Eriu was the daughter of Emmas of the Tuatha De Danaan.  The Tuatha De Danaan are often thought of today as a kind of fairy people, although that’s not exactly accurate.  Tuatha De Danaan means “people of the goddess Danu,” and this race was divine and its people were former rulers of Ireland before they were displaced.

Eriu had two sisters, Banba and Fodla.  When the Milesians arrived from Spain and were going to, of course, set up their own culture with their own names, each of the sisters asked that her name be given to the country.  This was granted, though Eriu became the chief name.  The other two are sometimes used poetically, similar to the way in which Albion is the poetic name of Britain.

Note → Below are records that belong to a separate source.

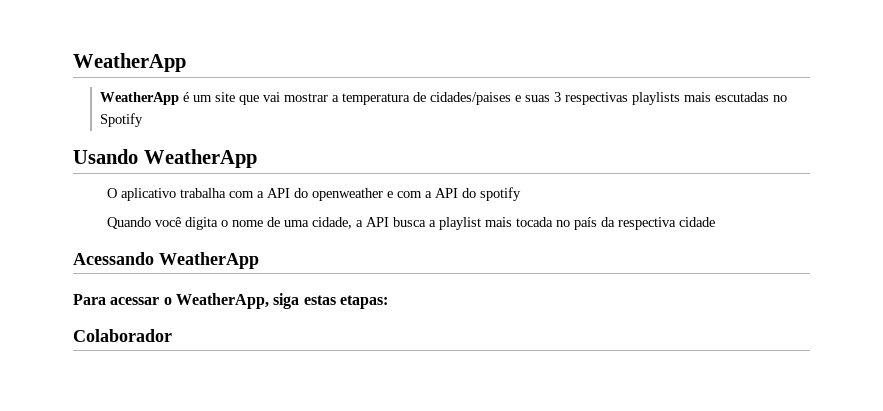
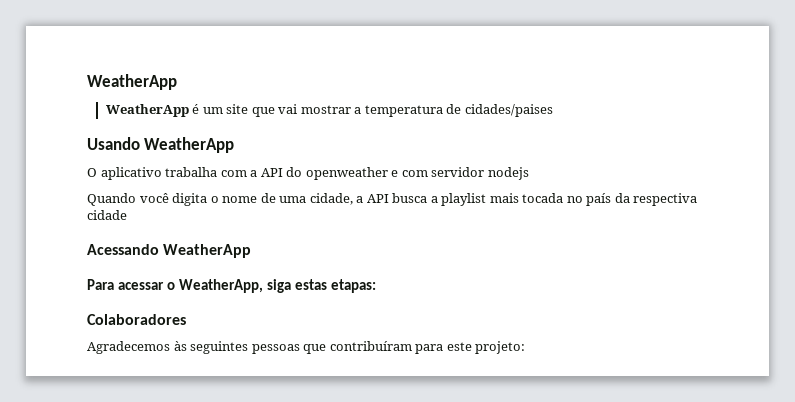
- WeatherApp é um site que vai mostrar a temperatura de cidades/paises e suas 3 respectivas playlists mais escutadas no Spotify
+ WeatherApp é um site que vai mostrar a temperatura de cidades/paises
- O aplicativo trabalha com a API do openweather e com a API do spotify
+ O aplicativo trabalha com a API do openweather e com servidor nodejs
- Colaborador
+ Colaboradores
+ Agradecemos às seguintes pessoas que contribuíram para este projeto:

She was also the mother of Bres with Prince Elatha of the Fomorians (a giant race), though her husband was Mac Greine, a High King of Ireland along with his three brothers.  Mac Greine and his brothers killed Lug (Lugh) in revenge for their father, Cermait, son of the Dagda.  The brothers were the last of the kings before the Milesians came.  Bres became a king of the Tuatha De Danaan and married Brigid.

Light and Dark Sides

Little is actually known about this goddess other than the small amount of story listed above.  We can probably assume that she is a type of mother goddess, since her name is the principal name for Ireland and as such she could be considered a mother of the land and its people.  But this is only a guess, and so her Light and Dark sides are difficult to discern.

How did her name come to be the chief name for Ireland?  By what means did she overcome her sisters as the right choice?  Was she honorable, or did she cheat?  All this is unknown, and what stories there are about this very subject are not “official” myths of the nature that the Greeks and Romans have “official” myths.  So the Light and Dark side of Eriu can only be guessed at.